TASK DETAILS =
Search the records below for the string "span" and report only the number of lines that contain it.

=== Begin Enclosure ===

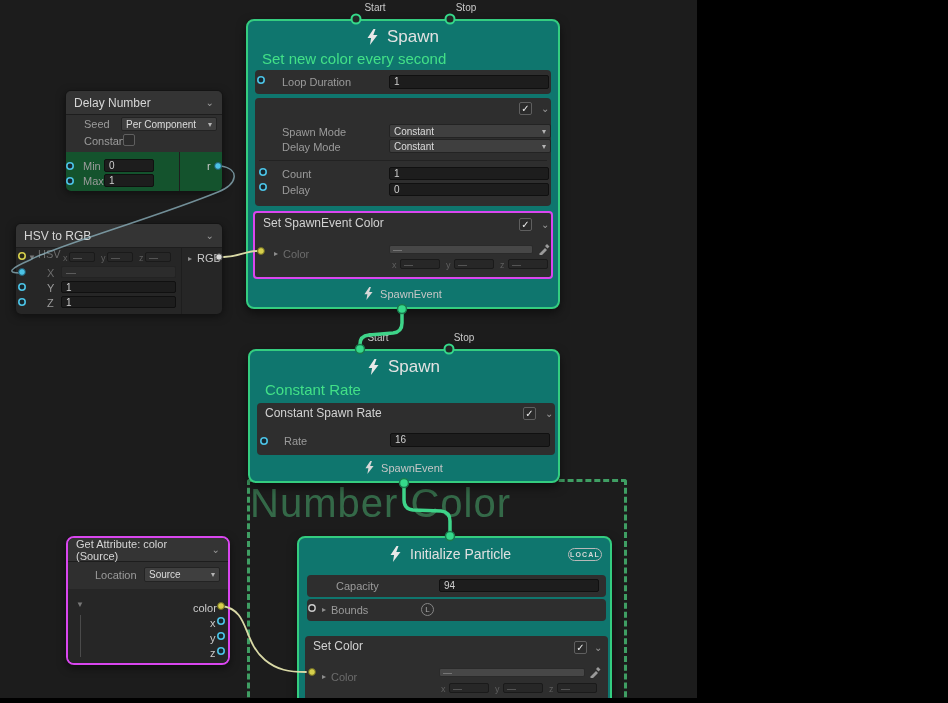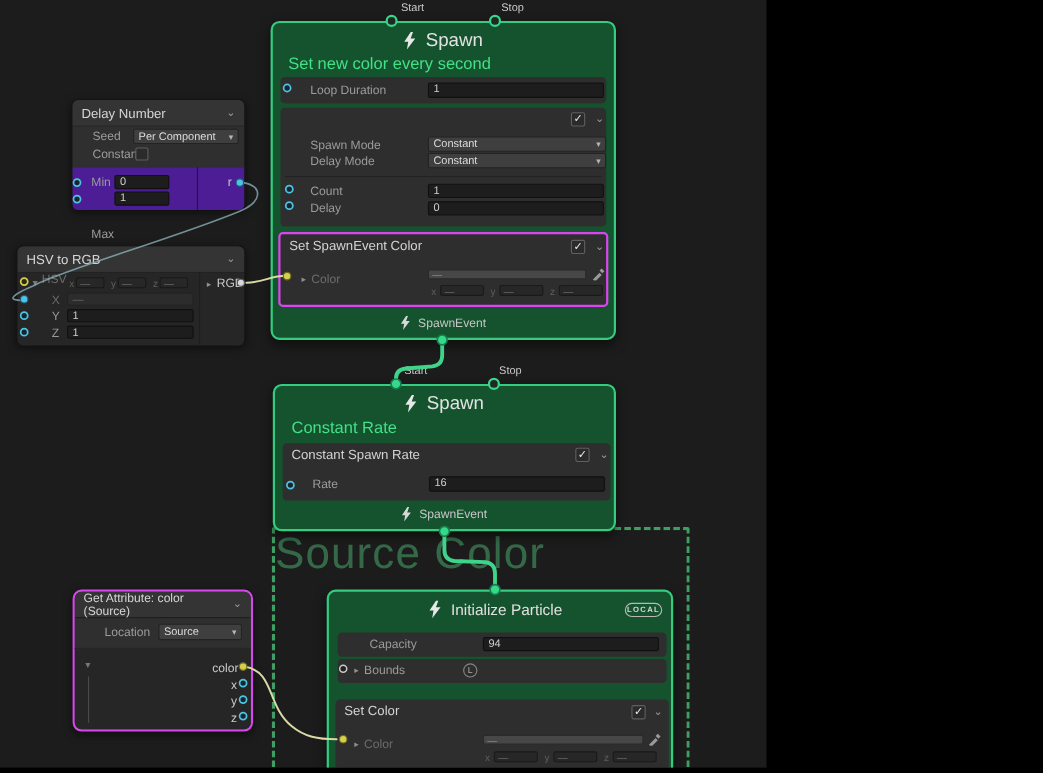--- a/index.html
+++ b/index.html
@@ -11,7 +11,7 @@
   .groupbox{position:absolute;border:3px dashed #3f9e63;border-radius:3px;z-index:1;}
   .grouptitle{position:absolute;font-size:40px;color:rgba(72,170,110,.55);white-space:nowrap;z-index:2;letter-spacing:1px;}
   
-  .ctx{position:absolute;background:#14532d;border:2px solid #34cd80;border-radius:8px;
+  .ctx{position:absolute;background:#0f766e;border:2px solid #34cd80;border-radius:8px;
        box-shadow:0 4px 10px rgba(0,0,0,.5);z-index:10;box-sizing:border-box;}
   .node{position:absolute;background:#2a2a2a;border:1px solid #141414;border-radius:6px;
        box-shadow:0 3px 8px rgba(0,0,0,.5);z-index:10;box-sizing:border-box;}

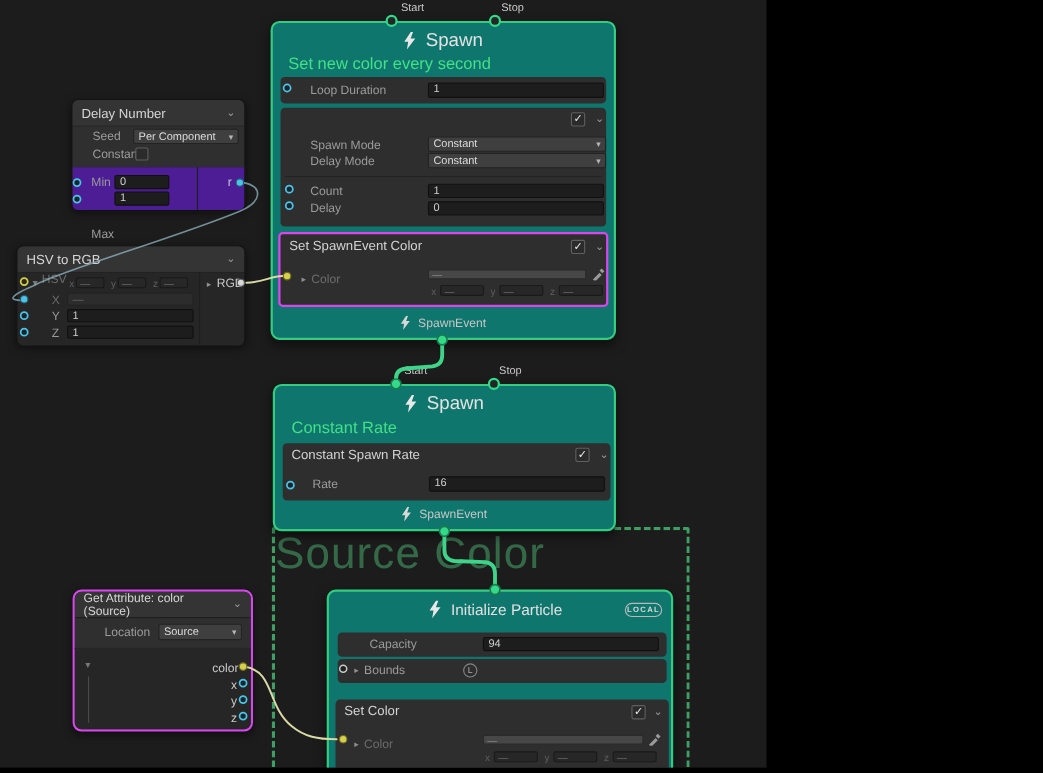--- a/index.html
+++ b/index.html
@@ -143,7 +143,7 @@
       <span class="lbl" style="left:18px;top:20px;">Constant</span>
       <div class="checkbox" style="left:57px;top:19px;width:12px;height:12px;"></div>
     </div>
-    <div class="abs" style="left:0;top:61px;width:100%;height:39px;background:#4c1d95;border-radius:0 0 5px 5px;">
+    <div class="abs" style="left:0;top:61px;width:100%;height:39px;background:#14532d;border-radius:0 0 5px 5px;">
       <div class="divv" style="left:113px;top:0;height:39px;"></div>
       <span class="lbl" style="left:17px;top:8px;">Min</span>
       <div class="field" style="left:38px;top:7px;width:50px;height:13px;">0</div>

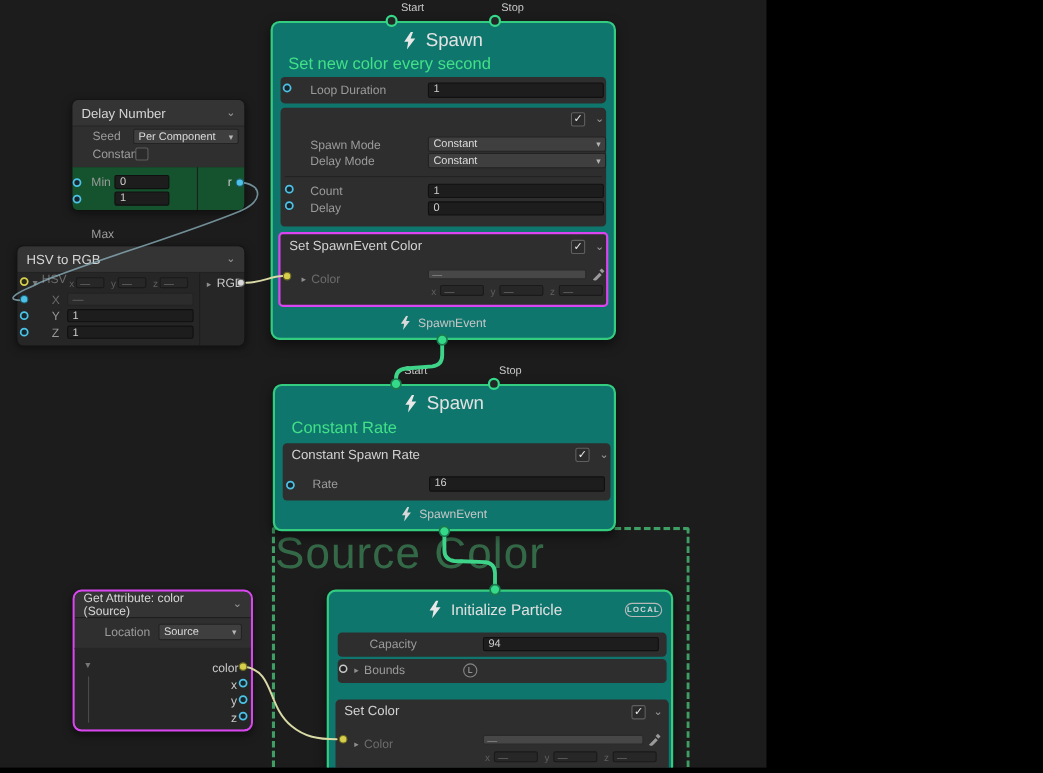--- a/index.html
+++ b/index.html
@@ -147,7 +147,7 @@
       <div class="divv" style="left:113px;top:0;height:39px;"></div>
       <span class="lbl" style="left:17px;top:8px;">Min</span>
       <div class="field" style="left:38px;top:7px;width:50px;height:13px;">0</div>
-      <span class="lbl" style="left:17px;top:23px;margin-top:32px;">Max</span>
+      <span class="lbl" style="left:17px;top:23px;">Max</span>
       <div class="field" style="left:38px;top:22px;width:50px;height:13px;">1</div>
       <span class="lbl lite" style="left:141px;top:8px;">r</span>
     </div>

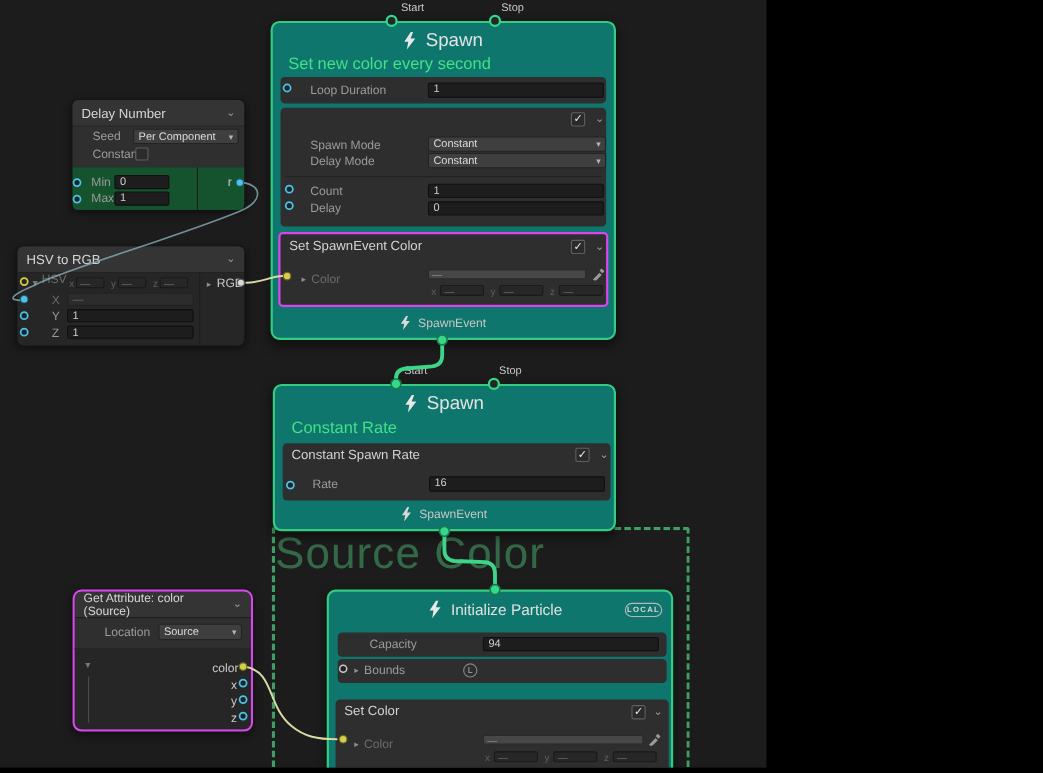--- a/index.html
+++ b/index.html
@@ -63,7 +63,7 @@
 <div class="canvas">
 
   <div class="groupbox" style="left:247px;top:479px;width:374px;height:230px;"></div>
-  <div class="grouptitle" style="left:250px;top:481px;">Source Color</div>
+  <div class="grouptitle" style="left:250px;top:481px;">Number Color</div>
 
   <div class="flowlbl" style="left:357px;top:2px;width:36px;">Start</div>
   <div class="flowlbl" style="left:450px;top:2px;width:32px;">Stop</div>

=== End Enclosure ===

WRITTEN ANSWER =
6